PHOTOS: A Behind-the-Scenes Look at Chicago Rental Housing

Last updated: January 14, 2011 – 8:05 PM

Chicago’s current 311-reporting process does not work to protect renters against their slumlords. A mandatory rental housing inspection program with strong enforcement power is imperative for Chicago and the health of its communities. Below is a brief photographic summary of the conditions MTO witnesses on a regular basis.

Low-income renters experience higher rates of disease than their higher income counterparts. In my work as a healthy homes organizer, it has become strikingly clear why.

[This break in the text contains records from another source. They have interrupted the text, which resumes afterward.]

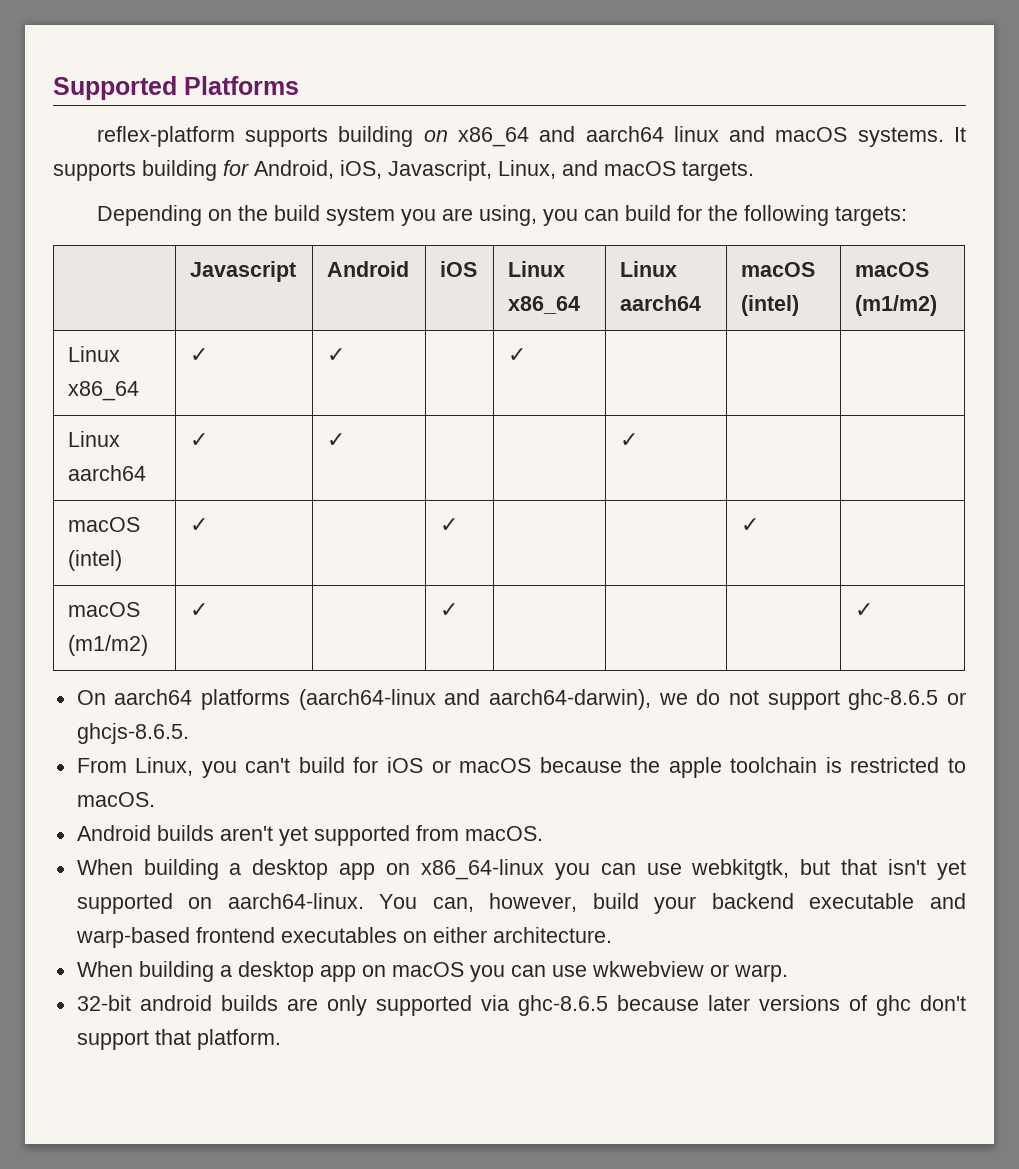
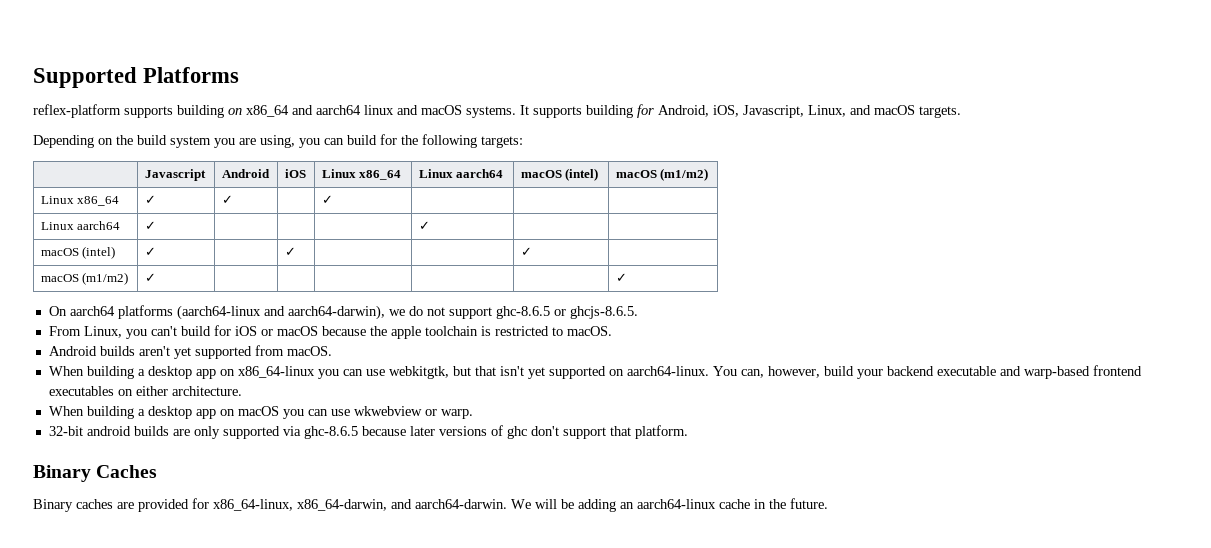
- Linux aarch64 | ✓ | ✓ | | | ✓ | |
+ Linux aarch64 | ✓ | | | | ✓ | |
- macOS (m1/m2) | ✓ | | ✓ | | | | ✓
+ macOS (m1/m2) | ✓ | | | | | | ✓
+ Binary Caches
+ Binary caches are provided for x86_64-linux, x86_64-darwin, and aarch64-darwin. We will be adding an aarch64-linux cache in the future.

We have entered hundreds of apartments over the past few years and in them,  seen deplorable housing conditions that were the direct cause of a child’s disease which brought us to that apartment in the first place. For some unconscionable reason, the landlord chose not to invest the money needed to maintain the apartments in a livable condition and the city was often unresponsive to calls for help from the parents of these sick children.

Because of decades of activism, the City of Chicago has set up a system that is helpful to parents whose children have been lead poisoned. But – children are still the proverbial ‘canary in the coal mine’ in the vast majority of cases. There is no program in place to prevent kids from lead poisoning and in particular, the most vulnerable children suffer.

There are even fewer controls in place for other healthy homes issues such as cockroach and rodent infestations, and mold problems. As of right now, there is little help in place for renters enduring unhealthy housing and absentee landlords. These conditions can be particularly harmful to children with asthma and other respiratory ailments. In most cases, especially in today’s economy, parents do not have the option to pick up and move. Instead, they make the difficult choice of having a roof over their family’s head or watching their kids suffer from their illnesses that are exacerbated right in their own home.

There needs to be programs with strong enforcement mechanisms for these families to turn to in order to correct these grossly negligent – and sometimes criminal – building code violations. Children living in unhealthy housing will suffer the effects of environmental injustice for the rest of their lives. This fact has been repeatedly proven and documented in numerous medical and public health academic journals. A recent Shriver Center report demonstrates how socioeconomically-integrated, safe, affordable housing offers children access to good schools, stability, and the health necessary to achieve their potential.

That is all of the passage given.